Fixing Google Analytics for Ghostery

As an avid user of Ghostery, which blocks all sorts of tracking scripts, pixels, and other web bugs I frequently run across a surprising issue: The case in which the Google Analytics ga.js script has been blocked from loading (which is intended) but then some critical piece of functionality on the site is broken. The most common place I see this is when a site adds some event tracking to a signup or purchase form. Clicking the submit button will result in a JavaScript error, thus making it impossible to submit the form.

I’ve found that this occurs when people are doing inline event tracking and are assuming that the Google Analytics functionality will always exist. Ghostery-or-not this is generally not a good practice to have: Assuming that some external, 3rd-party, script will always correctly load will result in many a broken web page.

You see cases where people work around this issue, for example in the HTML5 Boilerplate project:

<script src="//ajax.googleapis.com/ajax/libs/jquery/1.9.1/jquery.min.js"></script>
<script>window.jQuery || document.write('<script src="js/vendor/jquery-1.9.1.min.js"><\/script>')</script>

This attempts to load the jQuery library directly from Google’s CDN and if it fails (for whatever reason — Google’s down, bad Internet connection, or some other weird reason) then it falls back to attempting to load a local version of jQuery. One question that comes of this is: Why not just always load jQuery from your local source rather than rely upon a third party? In this case it makes a lot of sense to pull jQuery from a CDN as you’ll benefit from the performance and caching benefits that a CDN provides, all while reducing the total bandwidth that you’ll have to expend on your end.

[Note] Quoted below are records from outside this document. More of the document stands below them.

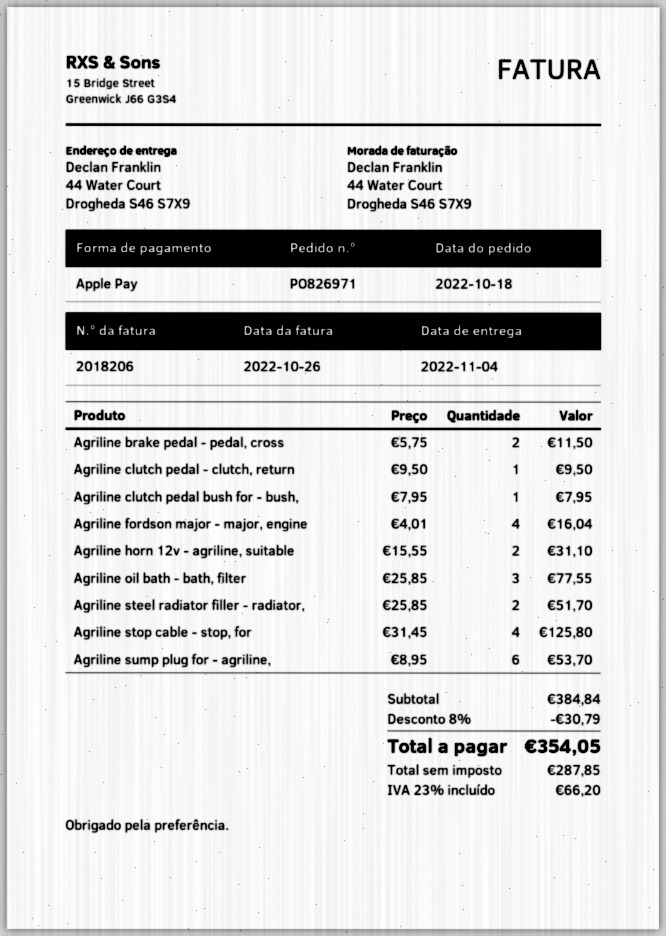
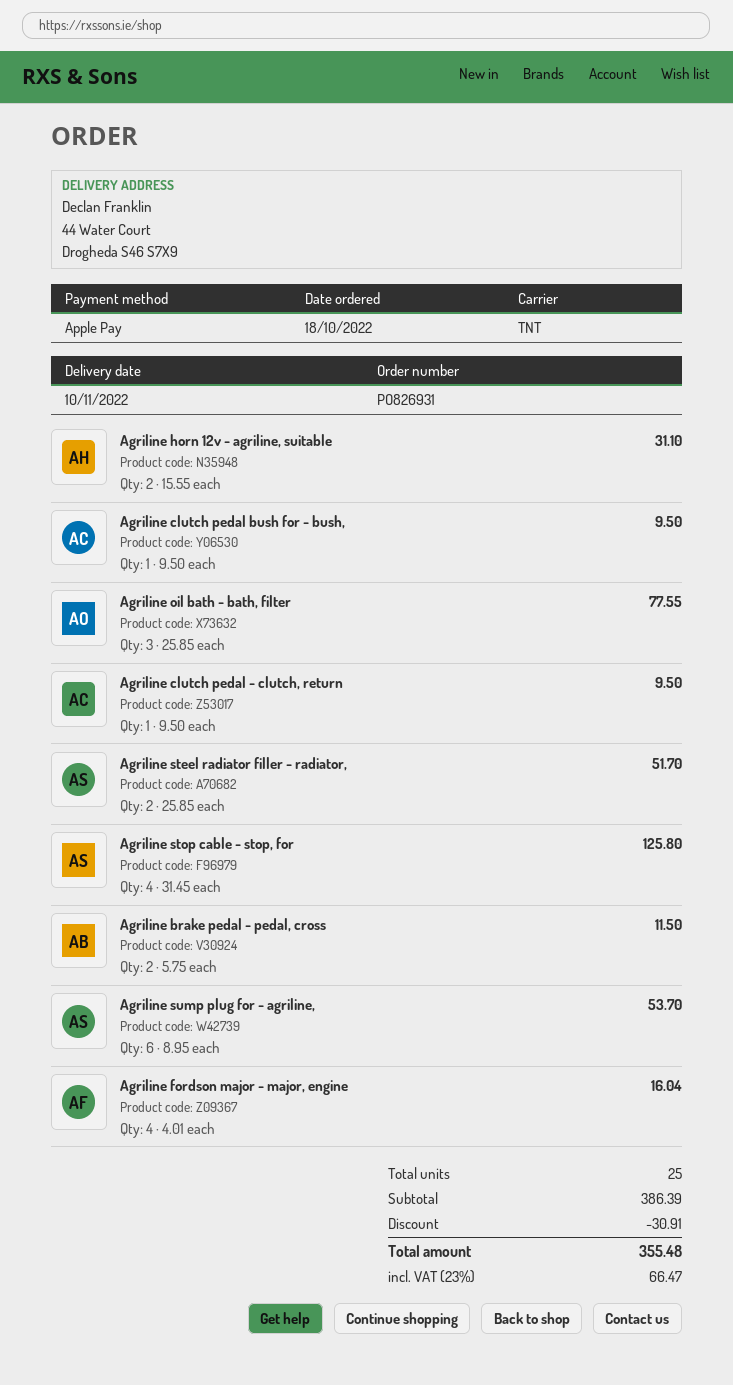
order number: PO826971 -> PO826931
delivery date: 2022-11-04 -> 2022-11-10
Agriline clutch pedal bush for - bush,: 1 x 7.95 = 7.95 -> 1 x 9.50 = 9.50
subtotal: 384.84 -> 386.39
discount: 30.79 -> 30.91
tax: 23% = 66.20 -> 23% = 66.47
total: 354.05 -> 355.48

In the case of Google Analytics you typically don’t have that luxury: Google recommends that you load the ga.js library directly from their site (which can make sense as then they can push out seamless API changes and bug fixes). However this still causes issues for when Google Analytics simply doesn’t load, wether due to network conditions or due to Ghostery or some other browser extension.

For this reason, in a site I recently built, I added in the following code as a light wrapper around Google’s event tracking API:

// Add in Google Analytics tracking
var track = function(category, name, value) {
	if (window._gaq) {
		window._gaq.push(["_trackEvent", category, name, value]);
	}
};

and then when I wanted to track an actual event I would do something like this:

track("Source", "Visit", this.href);

If Google Analytics has failed to load for some reason then the track() call just silently does nothing – and for users who have Google Analytics installed it tracks the event. I should note that this same technique applies for other event tracking APIs as well, such as Mixpanel or KISSmetrics (they’re blocked the same as Google Analytics).

Even libraries like Segment.io, which act as a unified wrapper around tracking, are prone to the same issue. Even though they’ve gone through all the hard work of creating a unified API for event tracking they are still blocked by Ghostery, which will likely still result in errors in your application. In that case you would just write a similar track(...) wrapper around their analytics.track('Name', properties) call.

Update: The current version of the Google Analytics script always exposes the _gaq object, even if the code isn’t loaded, so this may be a non-issue for Google Analytics (although the principles here hold true for any third-party-included libraries). I’ve gotten word from the Ghostery team that Ghostery now handles this case, automatically exposing missing global objects for cases like this (see below in the comments). I’ve also gotten word from the Segment.io team that, as of now, Ghostery does not block their analytics tracking so you may not need a wrapper there. Additionally Segment.io does check to make sure that the potentially-blocked global objects are actually there before attempting to use them. In general though, and this goes for all third-party script, you’ll probably want to have a wrapper (or an alternative script) if you’re loading code from a third-party domain name.